LONDON (Reuters) - Cable & Wireless Communications said it would buy Columbus Intl, a privately-owned fibre-based telecoms provider in the Caribbean, Central America and Andean region, for $1.85 billion to boost its mobile, fixed line, broadband and TV offer.
C&W, which said the agreed deal would extend its presence in the region, said it would place new shares of nearly 10 percent of its capital to help buy the company, which is backed by cable TV billionaire John Malone.
Phil Bentley, C&W’s chief executive, said buying Colombus would deliver a step change in growth and returns.

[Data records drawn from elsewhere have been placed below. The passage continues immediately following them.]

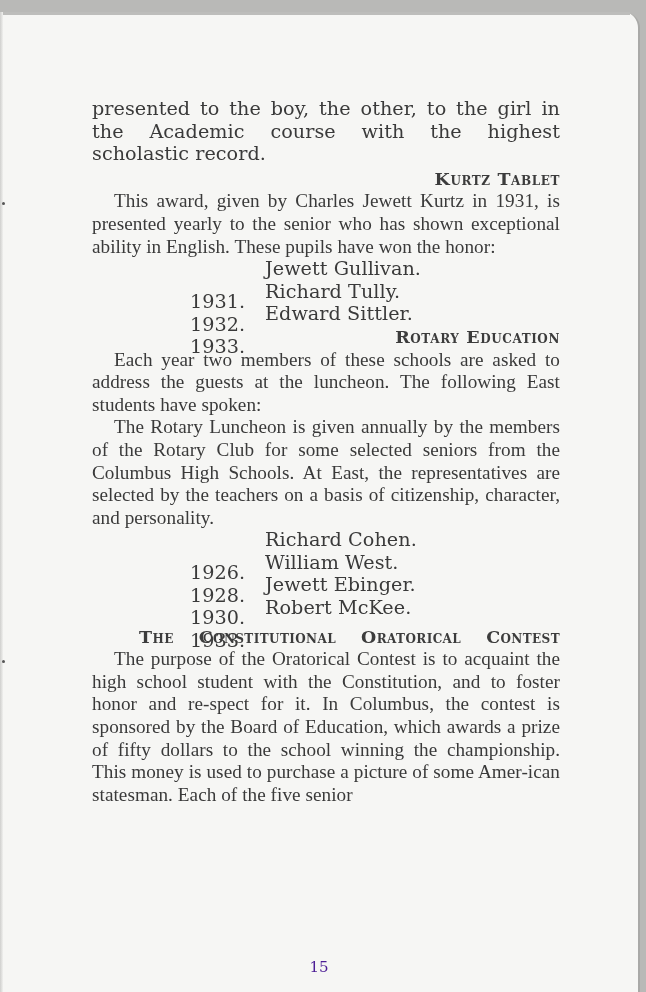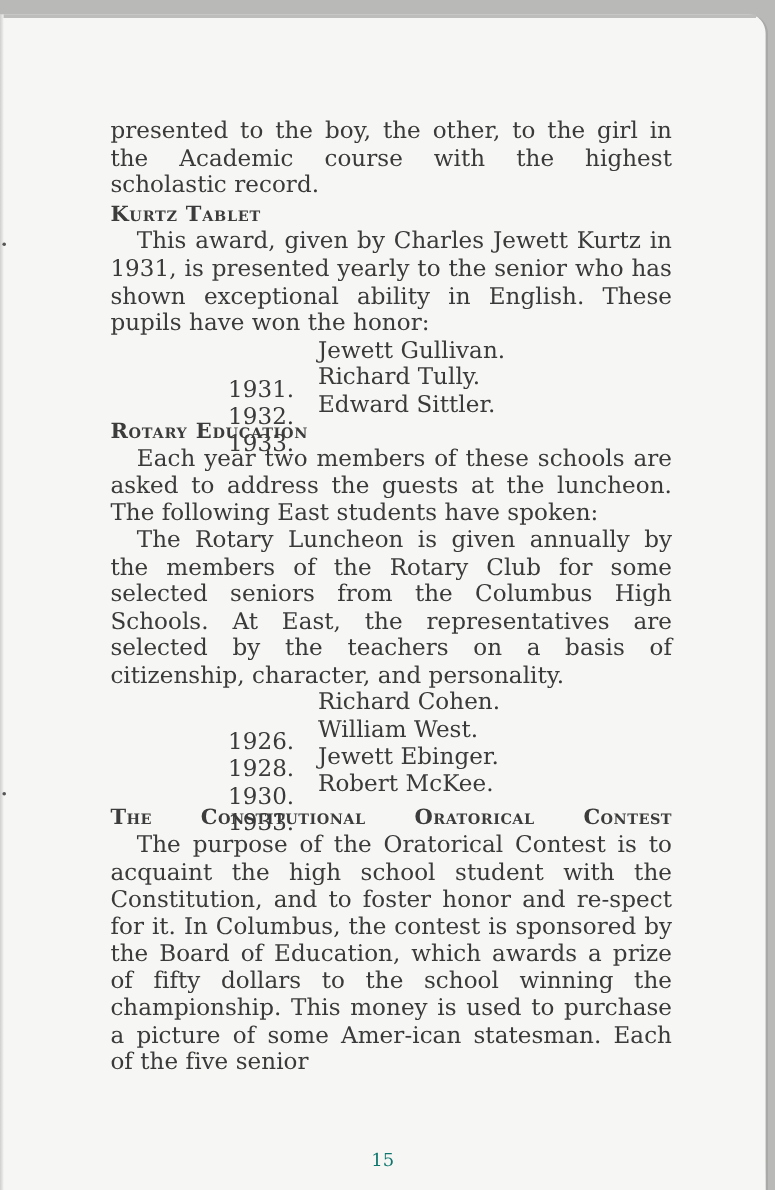--- a/index.html
+++ b/index.html
@@ -52,36 +52,38 @@
       letter-spacing: 0.05px;
     }
     .para {
       margin: 0;
       text-align: justify;
       text-align-last: left;
       hyphens: none;
     }
     .para.indent {
       text-indent: 22px;
+      font-family: Liberation Serif, serif;
     }
     .heading {
       margin: 0;
-      text-align: left;
+      text-align: right;
       font-variant: small-caps;
       font-size: 17.5px;
       letter-spacing: 0.6px;
       line-height: 22.6px;
       color: #3c3c3c;
     }
     .heading.wide {
       text-align: justify;
       text-align-last: justify;
       font-size: 17.5px;
       letter-spacing: 0.4px;
       margin-top: 6px;
+      margin-left: 47px;
     }
     .list {
       margin: 0;
       padding: 0;
       list-style: none;
     }
     .list-item {
       display: flex;
       padding-left: 98px;
       height: 22.6px;
@@ -95,21 +97,21 @@
       display: inline-block;
     }
     .gap-top { margin-top: 2px; }
     .page-number {
       position: absolute;
       left: 0;
       width: 638px;
       top: 946px;
       text-align: center;
       font-size: 15px;
-      color: #0f766e;
+      color: #4c1d95;
     }
     .speck {
       position: absolute;
       width: 3px;
       height: 3px;
       background: #555;
       border-radius: 50%;
     }
   </style>
 </head>

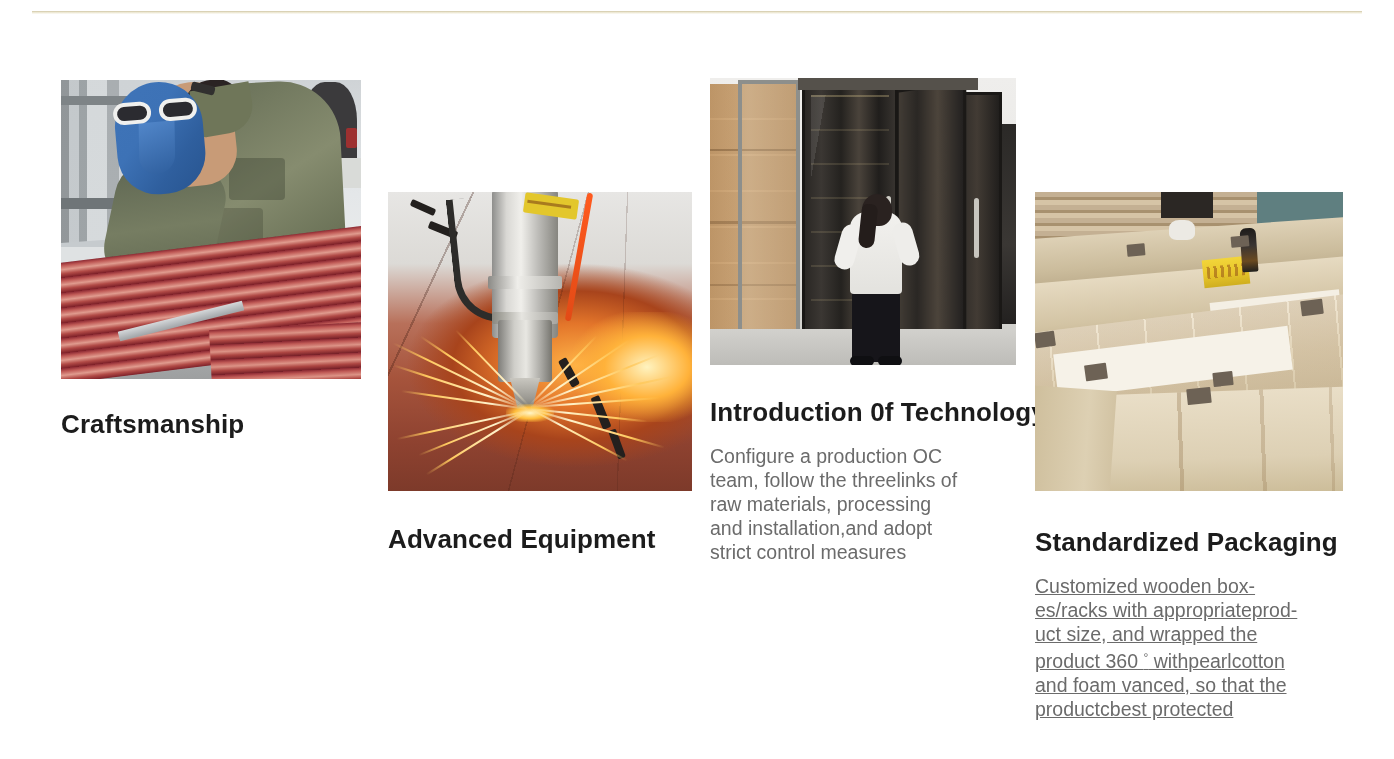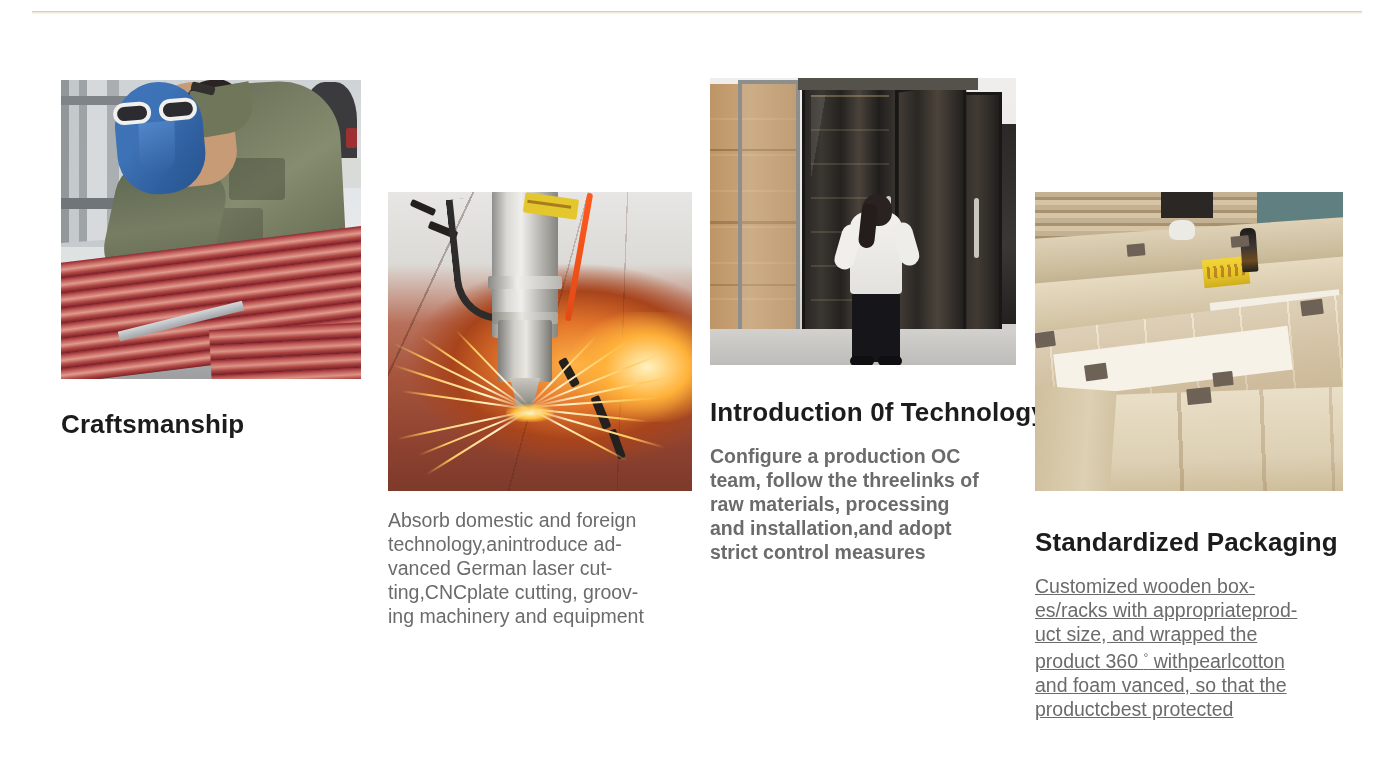--- a/index.html
+++ b/index.html
@@ -66,21 +66,21 @@
   .col-3 .card-title { margin-top: 33px; }
   .col-4 .card-title { margin-top: 37px; }
 
   .card-body {
     margin: 17px 0 0 0;
     font-size: 19.5px;
     line-height: 24px;
     color: #6b6b6b;
     white-space: pre-line;
   }
-  .col-3 .card-body { width: 300px; font-weight: bold; }
+  .col-3 .card-body { width: 300px; }
   .col-4 .card-body { width: 312px; text-decoration: underline; }
 
   .deg { font-size: 12px; vertical-align: 6px; }
 
   
   .p1-bg {
     position: absolute; inset: 0;
     background:
       linear-gradient(to bottom, #cfd3d6 0%, #e4e7e9 38%, #e9ebec 58%, #cfd2d3 70%, #b9bcbd 78%, #9d9fa0 100%);
   }
@@ -561,25 +561,21 @@
         <i style="left:140px; top:216px; width:142px; transform:rotate(198deg);"></i>
         <i style="left:140px; top:216px; width:150px; transform:rotate(206deg);"></i>
         <i style="left:140px; top:216px; width:130px; transform:rotate(214deg);"></i>
         <i style="left:140px; top:218px; width:118px; transform:rotate(158deg);"></i>
         <i style="left:140px; top:218px; width:134px; transform:rotate(168deg);"></i>
         <i style="left:140px; top:218px; width:120px; transform:rotate(148deg);"></i>
         <i style="left:142px; top:212px; width:96px;  transform:rotate(-46deg);"></i>
         <i style="left:140px; top:212px; width:104px; transform:rotate(226deg);"></i>
       </div>
     </div>
-    <p class="card-body">Absorb domestic and foreign
-technology,anintroduce ad-
-vanced German laser cut-
-ting,CNCplate cutting, groov-
-ing machinery and equipment</p>
+    <h2 class="card-title">Advanced Equipment</h2>
   </div>
 
   <div class="col col-3">
     <div class="photo">
       <div class="p3-bg"></div>
       <div class="p3-wood"></div>
       <div class="p3-frame-l"></div>
       <div class="p3-right-panel"></div>
       <div class="p3-door-r"></div>
       <div class="p3-door-open"></div>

“Together, we will create the best-in-class quad-play offering in the region, delivered on a superior mobile, fiber and subsea network,” he said.
Colombus, which has about 700,000 residential customers, provide triple-play cable TV, telephony and broadband over its own fiber optic network in the Caribbean.
It also provides backhaul connectivity to 42 countries in the region, as well as capacity and IT services, corporate data solutions and data center services.
Separately on Thursday, C&W said its first-half revenue rose 1 percent to $848 million and its core earnings rose 5 percent to $277 million.
The company, which has operations in Panama and the Caribbean, said it was seeing strong demand for data, and it expected its growth to accelerate in the second half.